(Content revision data)
·····

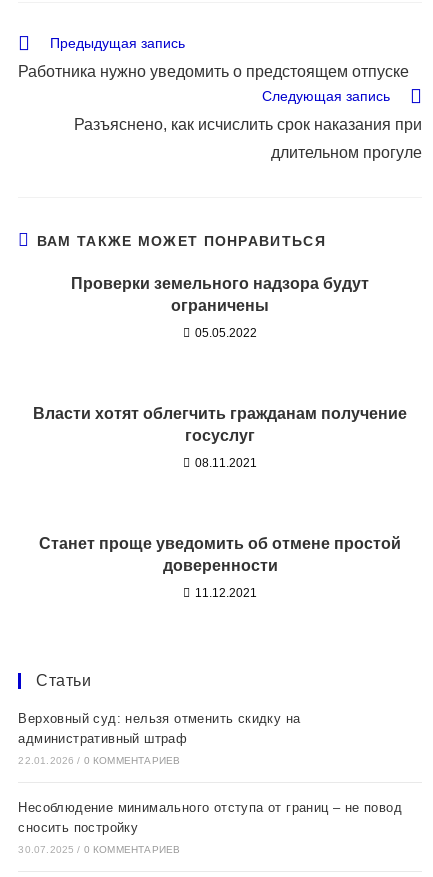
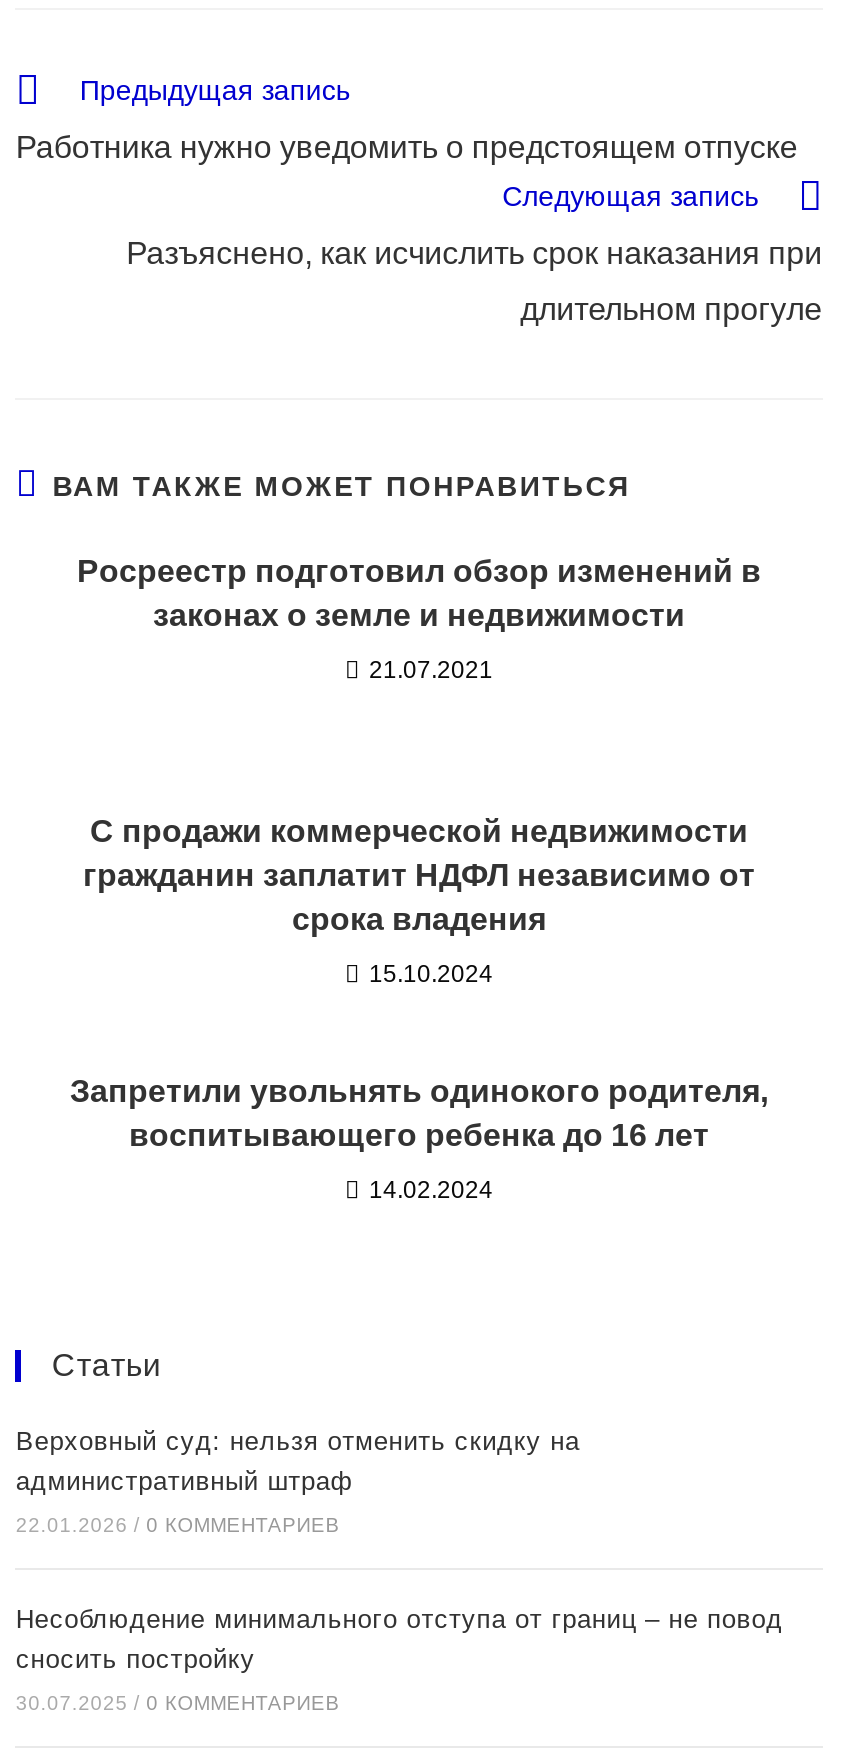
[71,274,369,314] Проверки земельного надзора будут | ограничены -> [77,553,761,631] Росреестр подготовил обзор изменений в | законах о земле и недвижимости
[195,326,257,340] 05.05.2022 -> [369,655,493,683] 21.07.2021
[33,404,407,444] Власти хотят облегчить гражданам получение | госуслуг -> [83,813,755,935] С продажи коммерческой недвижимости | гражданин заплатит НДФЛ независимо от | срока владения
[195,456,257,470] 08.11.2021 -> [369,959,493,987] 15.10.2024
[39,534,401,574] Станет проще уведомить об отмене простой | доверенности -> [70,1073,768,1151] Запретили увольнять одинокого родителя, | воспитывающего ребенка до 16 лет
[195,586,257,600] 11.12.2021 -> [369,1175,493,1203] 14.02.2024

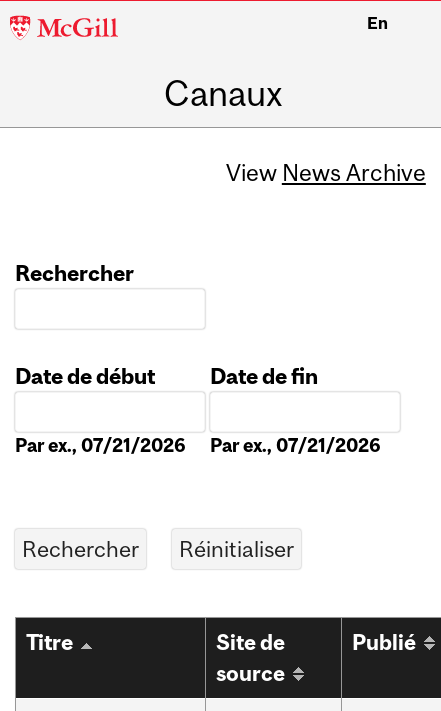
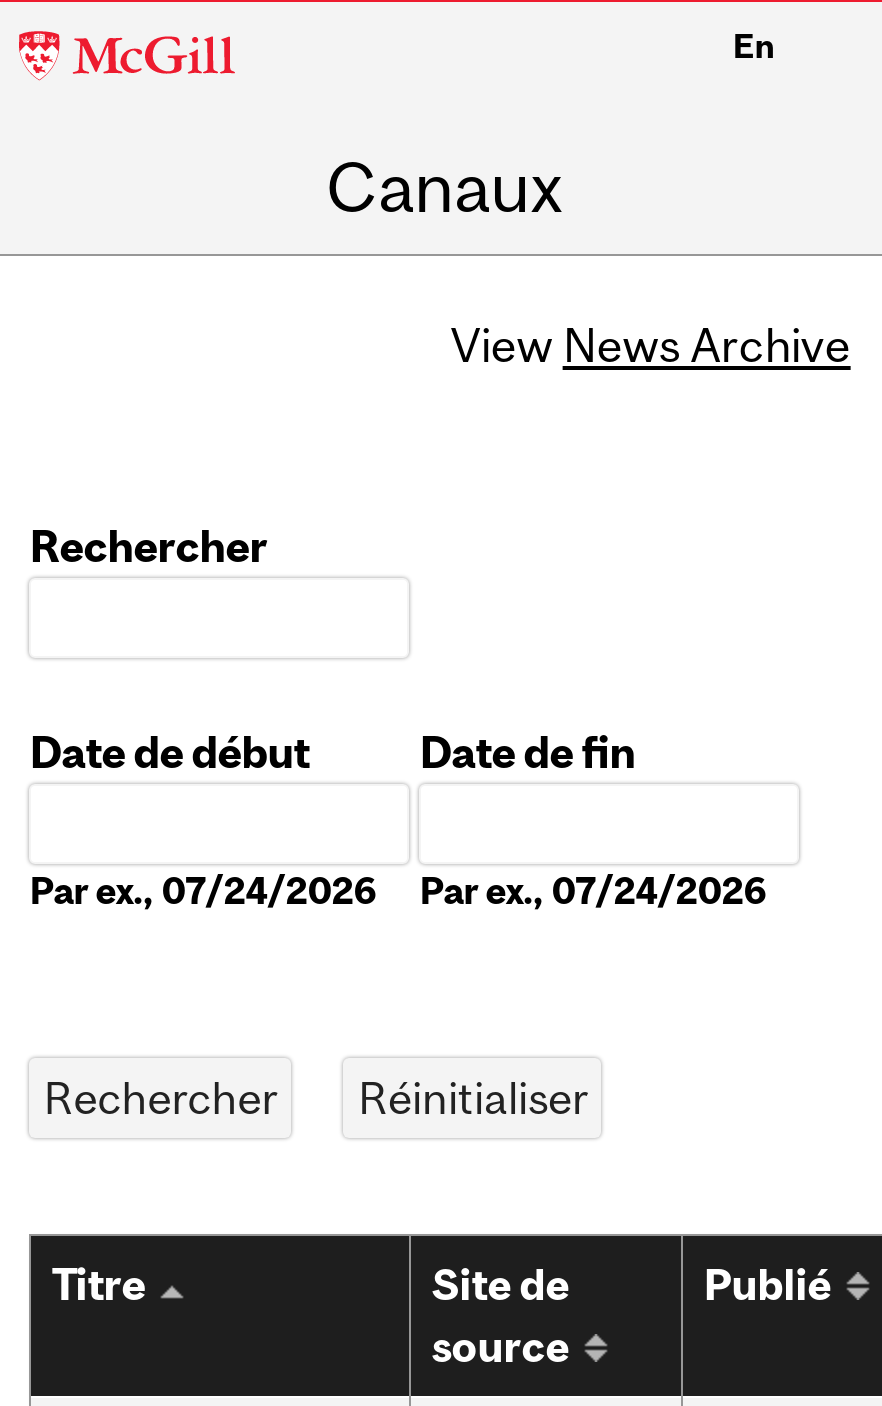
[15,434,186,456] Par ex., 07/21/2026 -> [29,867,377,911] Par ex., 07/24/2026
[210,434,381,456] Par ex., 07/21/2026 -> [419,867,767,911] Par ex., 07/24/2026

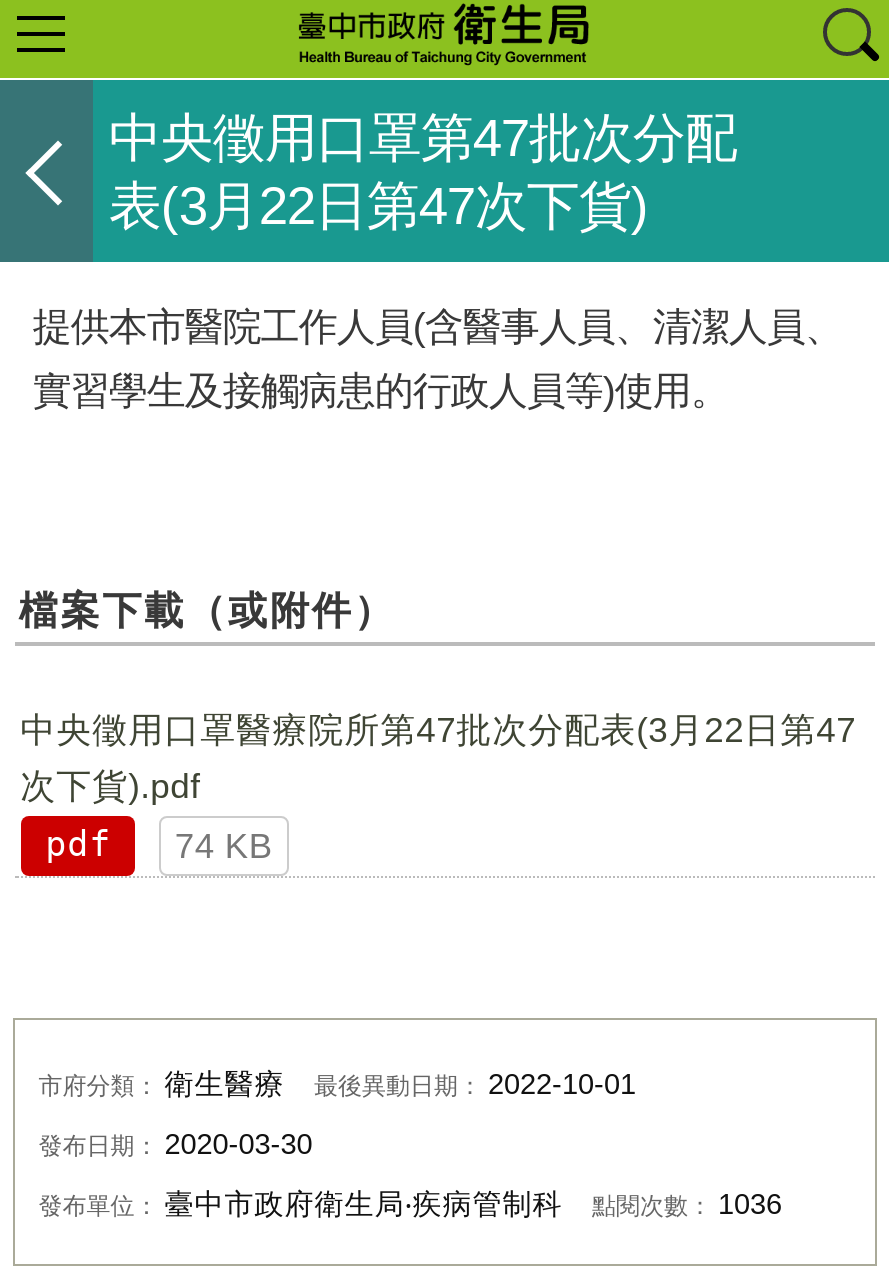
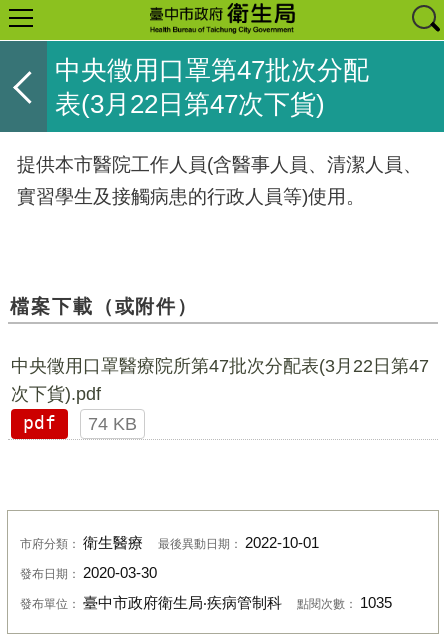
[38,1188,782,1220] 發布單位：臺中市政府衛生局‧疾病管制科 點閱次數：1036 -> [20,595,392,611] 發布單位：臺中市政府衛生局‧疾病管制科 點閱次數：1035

·····

What to do =>
Could you repeat exactly the lines from the one containing "[15,434,186,456] Par ex., 07/21/2026" to the last line of the records, both included, and leave out every picture?

Written solution =>
[15,434,186,456] Par ex., 07/21/2026 -> [29,867,377,911] Par ex., 07/24/2026
[210,434,381,456] Par ex., 07/21/2026 -> [419,867,767,911] Par ex., 07/24/2026

[38,1188,782,1220] 發布單位：臺中市政府衛生局‧疾病管制科 點閱次數：1036 -> [20,595,392,611] 發布單位：臺中市政府衛生局‧疾病管制科 點閱次數：1035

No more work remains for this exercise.